■ **Problem to work on**:
Using the records below, copy every line that holds the string "shareholder".

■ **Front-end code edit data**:
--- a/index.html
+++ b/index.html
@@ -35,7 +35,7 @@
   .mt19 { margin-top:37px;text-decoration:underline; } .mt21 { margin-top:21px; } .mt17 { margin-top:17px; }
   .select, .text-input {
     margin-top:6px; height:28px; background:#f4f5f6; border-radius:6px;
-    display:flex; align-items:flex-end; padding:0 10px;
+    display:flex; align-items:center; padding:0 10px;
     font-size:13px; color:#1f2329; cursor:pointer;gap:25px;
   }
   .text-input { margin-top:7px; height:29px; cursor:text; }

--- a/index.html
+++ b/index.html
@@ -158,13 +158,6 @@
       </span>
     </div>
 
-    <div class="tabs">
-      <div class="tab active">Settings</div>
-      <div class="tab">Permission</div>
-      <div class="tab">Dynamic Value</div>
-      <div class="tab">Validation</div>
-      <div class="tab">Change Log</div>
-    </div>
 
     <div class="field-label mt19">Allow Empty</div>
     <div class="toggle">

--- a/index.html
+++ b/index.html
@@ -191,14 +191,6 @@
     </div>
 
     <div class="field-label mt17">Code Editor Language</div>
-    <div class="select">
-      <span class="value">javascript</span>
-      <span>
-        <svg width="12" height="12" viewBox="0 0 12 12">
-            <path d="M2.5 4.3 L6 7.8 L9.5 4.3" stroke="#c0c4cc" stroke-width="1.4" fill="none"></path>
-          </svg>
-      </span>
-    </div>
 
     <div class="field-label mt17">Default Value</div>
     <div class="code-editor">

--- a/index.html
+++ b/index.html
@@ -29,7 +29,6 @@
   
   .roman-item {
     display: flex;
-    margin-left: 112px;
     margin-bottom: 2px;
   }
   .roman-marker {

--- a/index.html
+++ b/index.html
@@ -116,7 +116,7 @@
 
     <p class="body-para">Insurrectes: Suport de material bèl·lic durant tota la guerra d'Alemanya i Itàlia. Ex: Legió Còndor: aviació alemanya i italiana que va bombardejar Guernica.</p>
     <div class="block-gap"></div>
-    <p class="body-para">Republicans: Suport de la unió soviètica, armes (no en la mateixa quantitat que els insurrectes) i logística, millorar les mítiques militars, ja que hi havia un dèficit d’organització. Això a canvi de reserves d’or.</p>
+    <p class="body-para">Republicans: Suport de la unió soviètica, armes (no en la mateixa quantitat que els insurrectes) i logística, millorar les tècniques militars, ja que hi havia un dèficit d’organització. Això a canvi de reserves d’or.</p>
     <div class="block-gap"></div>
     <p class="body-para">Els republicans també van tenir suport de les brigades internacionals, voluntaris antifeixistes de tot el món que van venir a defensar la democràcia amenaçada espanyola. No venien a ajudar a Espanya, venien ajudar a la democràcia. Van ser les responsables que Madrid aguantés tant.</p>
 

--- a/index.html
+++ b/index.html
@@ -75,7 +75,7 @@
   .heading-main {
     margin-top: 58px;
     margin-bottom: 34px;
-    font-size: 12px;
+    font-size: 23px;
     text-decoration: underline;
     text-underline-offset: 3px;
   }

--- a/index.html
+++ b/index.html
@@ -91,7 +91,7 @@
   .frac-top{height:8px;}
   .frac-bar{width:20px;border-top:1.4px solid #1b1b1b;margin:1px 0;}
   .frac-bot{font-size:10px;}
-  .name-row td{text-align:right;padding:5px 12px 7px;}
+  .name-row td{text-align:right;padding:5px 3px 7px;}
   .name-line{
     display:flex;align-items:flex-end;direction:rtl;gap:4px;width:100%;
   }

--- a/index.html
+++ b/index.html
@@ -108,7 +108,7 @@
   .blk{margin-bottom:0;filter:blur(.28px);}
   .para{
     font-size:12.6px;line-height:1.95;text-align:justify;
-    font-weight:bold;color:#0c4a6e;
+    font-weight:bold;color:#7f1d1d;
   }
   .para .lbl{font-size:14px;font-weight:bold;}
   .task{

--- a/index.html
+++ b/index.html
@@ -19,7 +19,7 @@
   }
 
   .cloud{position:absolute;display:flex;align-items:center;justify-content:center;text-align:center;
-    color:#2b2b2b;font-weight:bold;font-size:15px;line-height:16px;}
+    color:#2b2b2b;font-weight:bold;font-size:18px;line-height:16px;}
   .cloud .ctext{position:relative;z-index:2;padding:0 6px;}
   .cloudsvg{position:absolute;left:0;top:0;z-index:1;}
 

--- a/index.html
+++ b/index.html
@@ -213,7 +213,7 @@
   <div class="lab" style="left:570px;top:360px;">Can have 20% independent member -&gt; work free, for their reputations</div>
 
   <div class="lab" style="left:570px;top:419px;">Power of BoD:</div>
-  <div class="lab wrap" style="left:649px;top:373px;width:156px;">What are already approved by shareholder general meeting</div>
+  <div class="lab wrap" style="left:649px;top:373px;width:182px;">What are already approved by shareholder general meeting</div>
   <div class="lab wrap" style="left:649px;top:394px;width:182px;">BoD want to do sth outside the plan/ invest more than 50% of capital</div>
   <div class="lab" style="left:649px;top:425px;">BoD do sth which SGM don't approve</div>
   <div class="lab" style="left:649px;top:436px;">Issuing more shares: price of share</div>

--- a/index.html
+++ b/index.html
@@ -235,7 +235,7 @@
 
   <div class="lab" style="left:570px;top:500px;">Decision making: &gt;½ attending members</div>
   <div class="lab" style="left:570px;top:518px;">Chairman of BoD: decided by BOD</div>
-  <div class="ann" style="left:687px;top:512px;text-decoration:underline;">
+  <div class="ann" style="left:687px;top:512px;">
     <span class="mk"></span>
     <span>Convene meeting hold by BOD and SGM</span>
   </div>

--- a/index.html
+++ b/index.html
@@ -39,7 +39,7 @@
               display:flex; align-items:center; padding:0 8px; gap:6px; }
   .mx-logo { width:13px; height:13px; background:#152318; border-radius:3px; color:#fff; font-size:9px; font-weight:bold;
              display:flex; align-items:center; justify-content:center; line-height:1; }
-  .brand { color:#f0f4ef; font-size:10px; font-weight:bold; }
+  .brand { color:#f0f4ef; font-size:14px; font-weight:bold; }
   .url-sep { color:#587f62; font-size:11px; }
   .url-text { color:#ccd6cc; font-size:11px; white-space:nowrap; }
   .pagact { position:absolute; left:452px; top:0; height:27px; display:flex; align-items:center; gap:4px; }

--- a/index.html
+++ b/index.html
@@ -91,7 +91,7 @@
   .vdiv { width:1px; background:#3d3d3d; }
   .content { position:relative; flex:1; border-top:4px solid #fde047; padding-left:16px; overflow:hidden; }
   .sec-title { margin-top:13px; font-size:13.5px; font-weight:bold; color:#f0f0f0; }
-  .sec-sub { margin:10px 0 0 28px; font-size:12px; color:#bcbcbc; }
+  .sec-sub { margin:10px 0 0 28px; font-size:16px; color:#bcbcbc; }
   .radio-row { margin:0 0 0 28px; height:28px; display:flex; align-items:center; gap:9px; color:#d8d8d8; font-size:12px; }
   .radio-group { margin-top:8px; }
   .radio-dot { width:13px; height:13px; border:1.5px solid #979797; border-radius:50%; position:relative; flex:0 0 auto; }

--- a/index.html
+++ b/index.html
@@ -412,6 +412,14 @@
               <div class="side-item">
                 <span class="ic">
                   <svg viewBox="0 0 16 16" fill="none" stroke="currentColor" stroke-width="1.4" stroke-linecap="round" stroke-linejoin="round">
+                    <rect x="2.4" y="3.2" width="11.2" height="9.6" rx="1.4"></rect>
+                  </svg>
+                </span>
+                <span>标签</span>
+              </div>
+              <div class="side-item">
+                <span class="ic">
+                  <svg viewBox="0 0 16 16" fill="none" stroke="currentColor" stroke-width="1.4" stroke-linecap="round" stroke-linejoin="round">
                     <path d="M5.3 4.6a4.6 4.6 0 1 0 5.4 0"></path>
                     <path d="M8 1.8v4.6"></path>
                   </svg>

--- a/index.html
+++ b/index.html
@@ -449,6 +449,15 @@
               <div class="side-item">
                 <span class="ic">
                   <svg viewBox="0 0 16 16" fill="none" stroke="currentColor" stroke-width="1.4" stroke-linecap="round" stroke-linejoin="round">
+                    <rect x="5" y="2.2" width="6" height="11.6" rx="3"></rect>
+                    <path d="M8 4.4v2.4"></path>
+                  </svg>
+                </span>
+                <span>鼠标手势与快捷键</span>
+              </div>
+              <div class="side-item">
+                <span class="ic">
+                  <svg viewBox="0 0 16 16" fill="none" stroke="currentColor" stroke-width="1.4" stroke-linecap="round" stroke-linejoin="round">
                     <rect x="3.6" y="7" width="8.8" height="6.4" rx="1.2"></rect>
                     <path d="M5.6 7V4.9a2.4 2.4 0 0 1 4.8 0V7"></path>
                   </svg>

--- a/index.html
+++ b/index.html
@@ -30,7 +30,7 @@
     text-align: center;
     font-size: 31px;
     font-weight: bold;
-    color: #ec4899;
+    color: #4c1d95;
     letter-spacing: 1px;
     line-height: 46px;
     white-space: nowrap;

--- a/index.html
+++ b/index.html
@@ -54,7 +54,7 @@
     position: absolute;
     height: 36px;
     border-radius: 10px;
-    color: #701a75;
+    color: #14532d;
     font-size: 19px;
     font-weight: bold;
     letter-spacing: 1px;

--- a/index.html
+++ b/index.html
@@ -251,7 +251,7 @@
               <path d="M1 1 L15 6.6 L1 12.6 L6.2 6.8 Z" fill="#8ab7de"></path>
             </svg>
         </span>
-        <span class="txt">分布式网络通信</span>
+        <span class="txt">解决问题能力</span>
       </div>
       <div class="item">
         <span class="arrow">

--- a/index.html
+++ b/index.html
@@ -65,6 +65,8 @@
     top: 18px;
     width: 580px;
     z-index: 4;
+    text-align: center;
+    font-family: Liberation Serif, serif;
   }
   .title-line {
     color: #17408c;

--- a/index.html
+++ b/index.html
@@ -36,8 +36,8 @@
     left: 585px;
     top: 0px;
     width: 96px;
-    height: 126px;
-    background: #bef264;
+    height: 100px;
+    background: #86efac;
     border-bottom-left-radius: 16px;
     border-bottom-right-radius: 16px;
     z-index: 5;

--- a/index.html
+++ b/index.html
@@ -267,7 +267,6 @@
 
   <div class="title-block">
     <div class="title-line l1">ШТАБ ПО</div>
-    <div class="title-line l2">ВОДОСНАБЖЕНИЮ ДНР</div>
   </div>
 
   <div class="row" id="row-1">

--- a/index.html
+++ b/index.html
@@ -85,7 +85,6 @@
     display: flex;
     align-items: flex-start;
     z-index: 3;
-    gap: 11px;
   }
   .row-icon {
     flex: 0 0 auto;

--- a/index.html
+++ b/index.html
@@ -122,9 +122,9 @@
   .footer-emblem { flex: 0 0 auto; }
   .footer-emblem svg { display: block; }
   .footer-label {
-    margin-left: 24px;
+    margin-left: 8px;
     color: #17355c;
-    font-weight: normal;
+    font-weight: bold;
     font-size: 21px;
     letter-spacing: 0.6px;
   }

■ **Result of the task**:
-  <div class="lab wrap" style="left:649px;top:373px;width:156px;">What are already approved by shareholder general meeting</div>
+  <div class="lab wrap" style="left:649px;top:373px;width:182px;">What are already approved by shareholder general meeting</div>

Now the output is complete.